Some 56% of defined contribution (DC) asset managers do not believe they will have transaction cost information in time for pension funds' March year-end statements, according to Lane Clark & Peacock (LCP) research.
This is despite just under three quarters (71%) being confident that, in the future, they will able to provide transaction cost data within eight weeks of each quarter end.
However, asset managers felt the disclosures would be more feasible for June year-end statements, with 56% stating this would be possible, the consultancy revealed in its report.
The findings come from a survey of 20 asset managers and five of the largest DC pension providers, conducted as schemes ramp up for their first transaction cost disclosures.
Since January, asset management firms regulated by the Financial Conduct Authority (FCA) have been obliged to provide transaction costs using the ‘slippage cost methodology' when this is requested by defined contribution (DC) trustees.
Meanwhile, since April, DC schemes must provide additional information in relation to investment charges and core transaction costs to be made available online to members via the annual chair's statement within seven months of the scheme's year-end date.
The same study found that under half (45%) of respondents said they envisage problems in reporting transaction costs for some asset classes in a "timely fashion", particularly with illiquid assets such as property.
Meanwhile, 80% of the surveyed providers said they have internal procedures to check for the reasonableness of the magnitude of reported transaction costs, and 40% said they would remove a manager if they were unable to disclose costs in a reasonable period of time.
LCP partner and head of DC Laura Myers said "further delays" were likely while asset managers get systems in place to meet the new requirements.

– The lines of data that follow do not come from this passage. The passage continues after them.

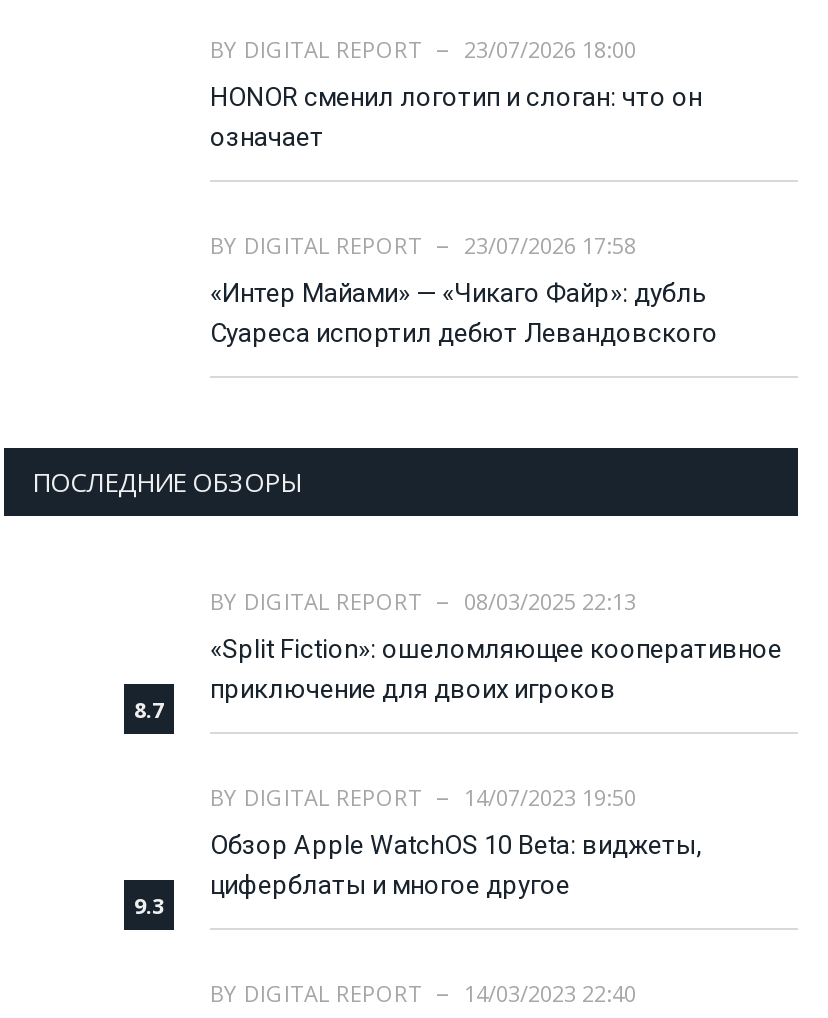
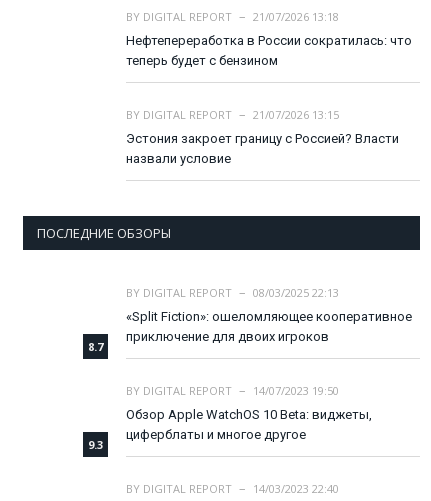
- BY DIGITAL REPORT 23/07/2026 18:00
+ BY DIGITAL REPORT 21/07/2026 13:18

- HONOR сменил логотип и слоган: что он
- означает
+ Нефтепереработка в России сократилась: что
+ теперь будет с бензином

- BY DIGITAL REPORT 23/07/2026 17:58
+ BY DIGITAL REPORT 21/07/2026 13:15

- «Интер Майами» — «Чикаго Файр»: дубль
- Суареса испортил дебют Левандовского
+ Эстония закроет границу с Россией? Власти
+ назвали условие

"The FCA legislation mandating the calculation of transaction costs has been at short notice, and providers still need to build the internal technology necessary to record the required information," she said. "It is likely there will be further delays until complete disclosure of transaction costs is possible.
"Longer term, the news is more positive, with managers and providers seemingly confident that transaction cost information will be available and in a format that can be understood by all involved in running and saving into DC pensions. In light of the intentions of the FCA's regulation in the first place, that appears to be a productive step forward."
In the autumn, the FCA is set to publish five voluntary cost disclosure templates for schemes and managers to use, with an aim for these to become a standardised methodology.